Remediation and Restoration

Tsi Ní:tsi etewahawíhtha’ tsi Nahó:ten Io’táksen tánon Tsi Ní:tsi Tsitewaianeráhstsa

The Remediation and Restoration (R&R) Program uses scientific measures and Indigenous Traditional Ecological Knowledge (TEK) to manage industrial chemical risks to human health, and restore healthy populations of fish, wildlife, and traditional foods and medicines in the Akwesasne territory and surrounding environments.

Akwesasne is part of 43 environmentally impacted areas of concern within the Great Lakes River basin. Officially called the St. Lawrence River Area of Concern at Massena/Akwesasne, our territory has impairments to fish, wildlife, plant and river uses. The Tribe works with local, state, and federal agencies to study and remove these impairments through management actions. The partnerships ensure Akwesasne has a say in what happens within our territory.

Superfund oversight at the ALCOA/Arconic, General Motors/RACER and former Reynolds Metals sites guarantees cleanup plans are followed and air and water monitoring is conducted to make sure no contaminants are leaking out threatening the environment or community members. After the remediation activities are completed, long term monitoring will continue to make sure the cleanup was effective.

Brownfields is a property that is, or has the potential to be, contaminated. Our Brownfields program is currently working on three projects within the Akwesasne community; abandoned homes, community-wide petroleum assessments and the Frogtown dump.

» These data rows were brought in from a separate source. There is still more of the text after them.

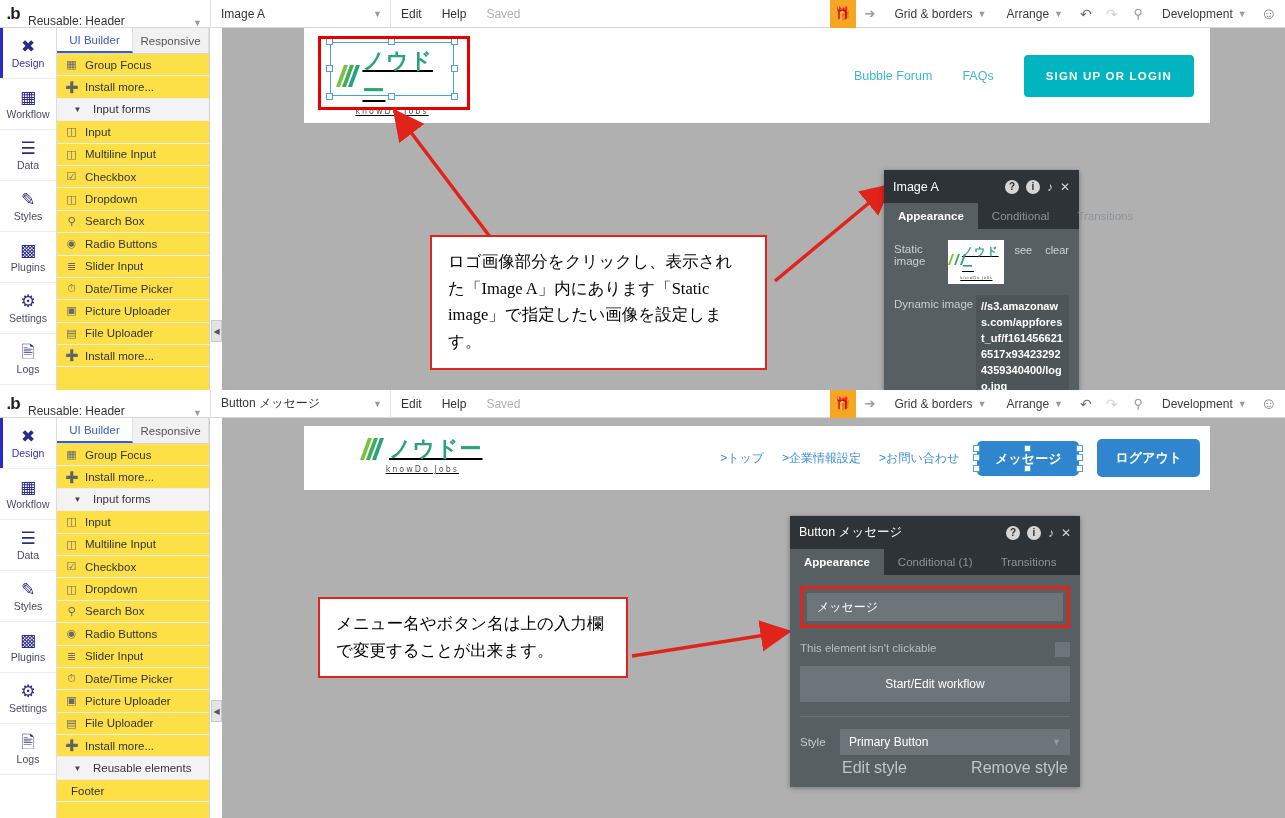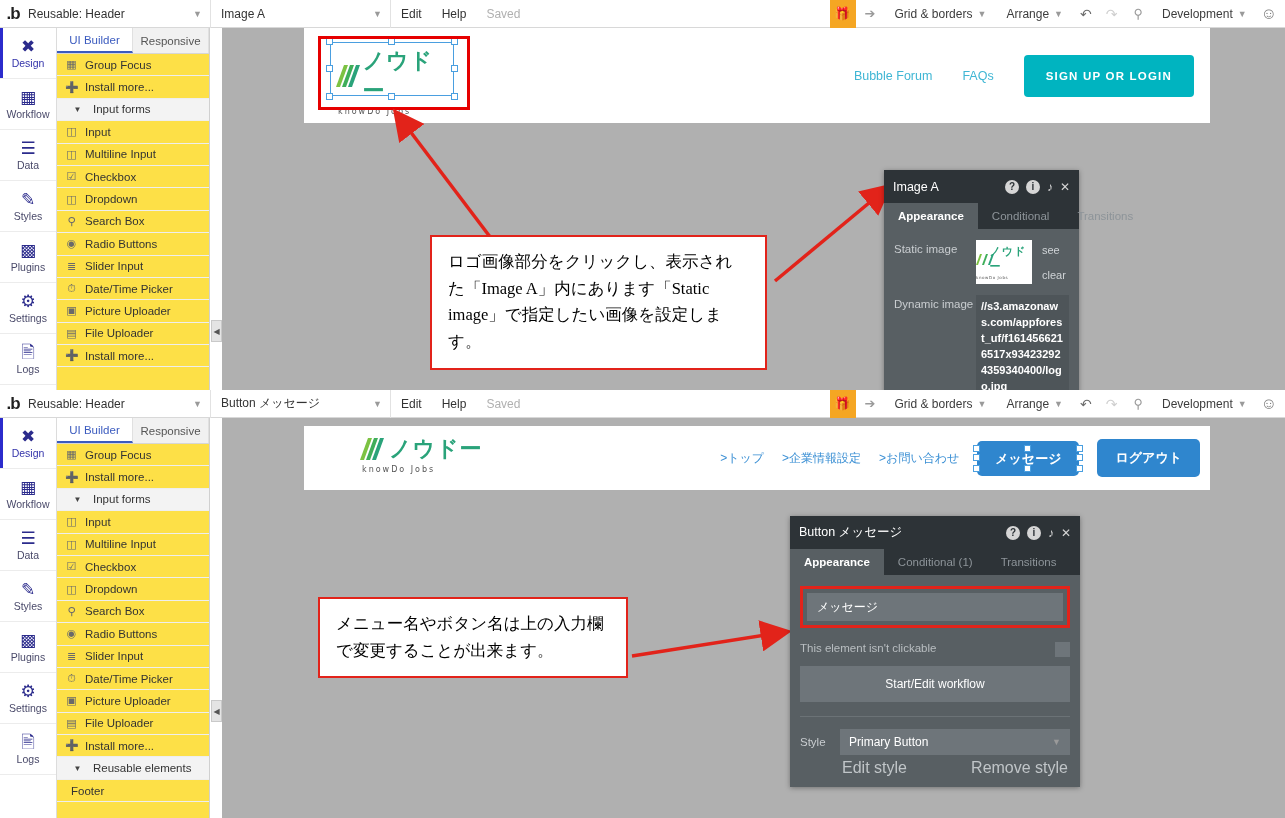"Reusable: Header" .tb-select { align-items: center -> flex-end }
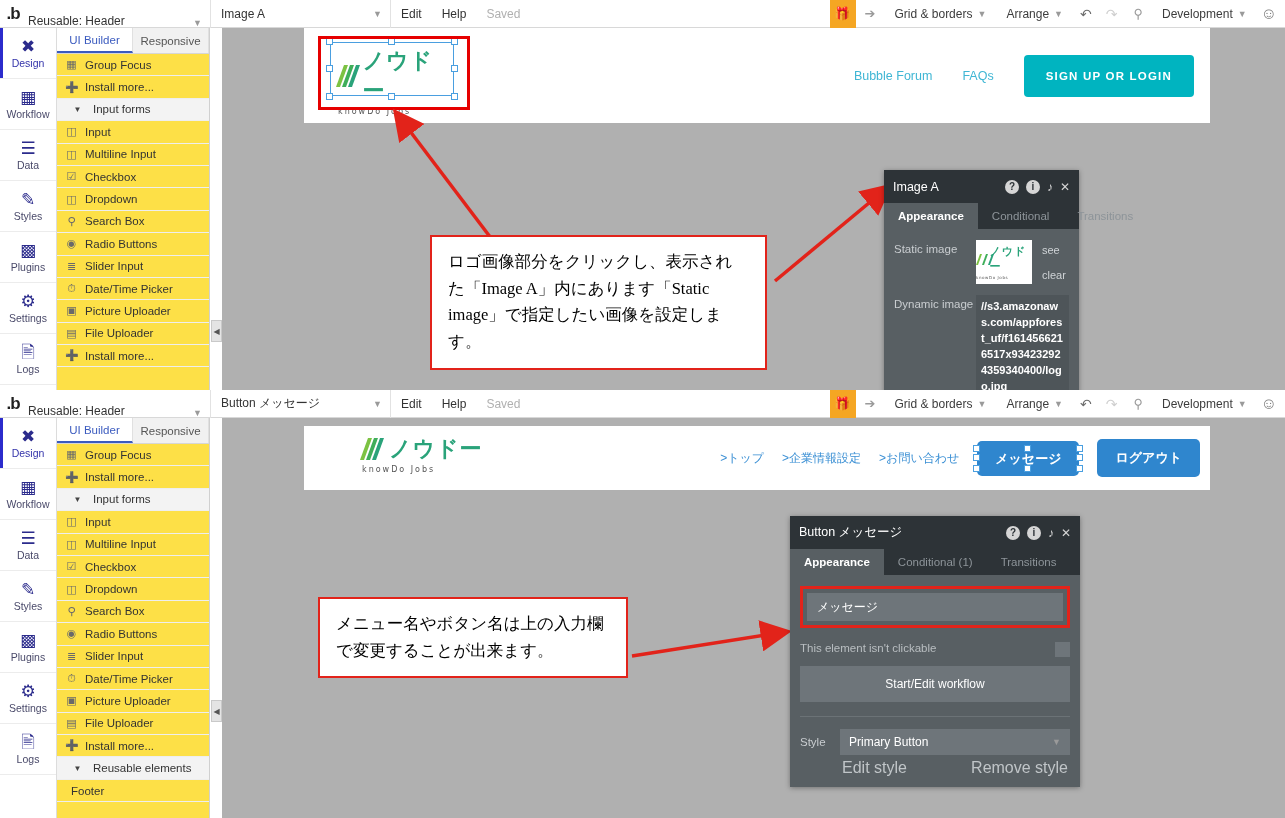"ノウドー" .logo-box { align-items: flex-start -> center; text-decoration: none -> underline }
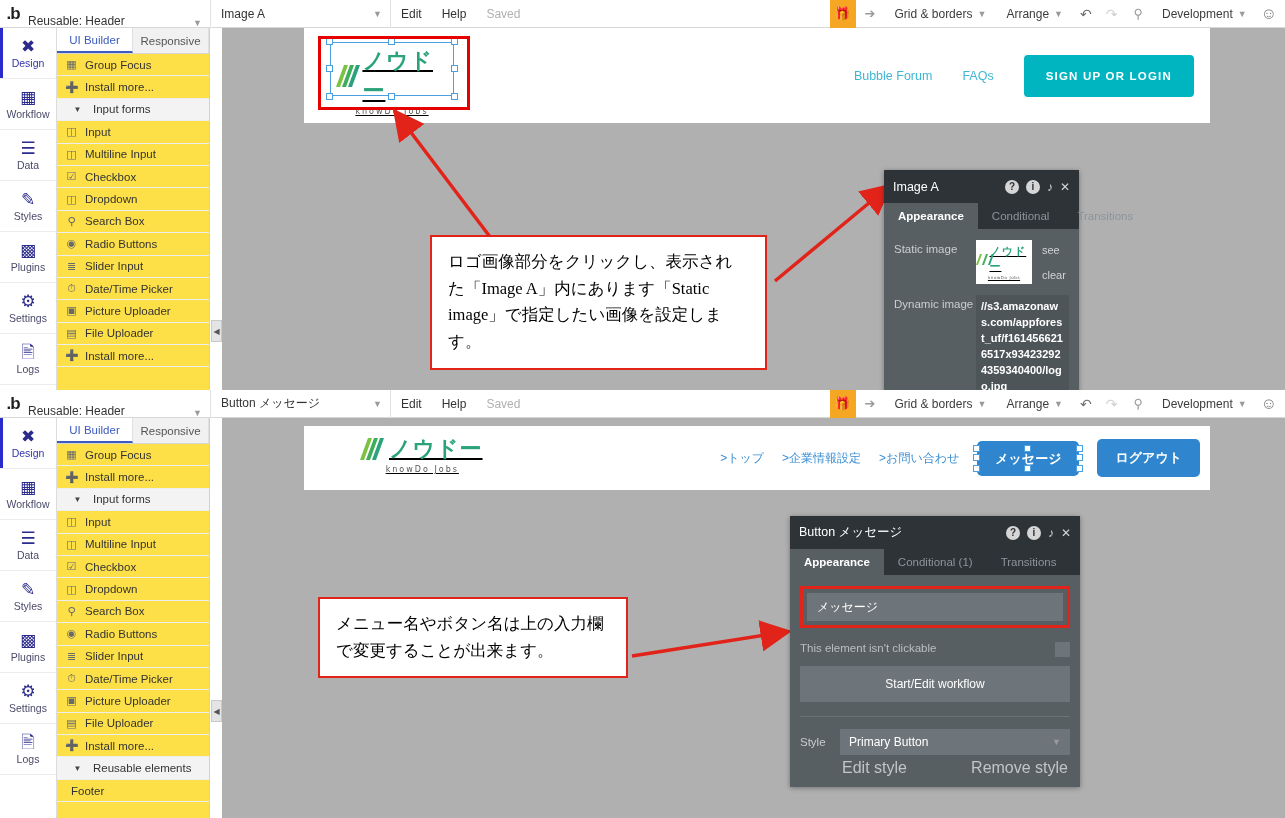"see" .thumb-links { flex-direction: column -> row }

In support of many of these projects, the Lake Ontario Lakewide Action and Management Plan (LAMP) is a binational plan to protect and restore the health of Lake Ontario by addressing the chemical, biological and physical stressors affecting the lake. Both the Niagara River and St. Lawrence River are included in the scope of the Lake Ontario LAMP.

The Lake Ontario LAMP is led by the U.S. Environmental Protection Agency, Environment Canada, DEC, and the Ontario Ministry of the Environment. The LAMP guides the activities of these and other U.S. and Canadian federal, state, provincial, and tribal agencies by establishing ecosystem goals, objectives and indicators.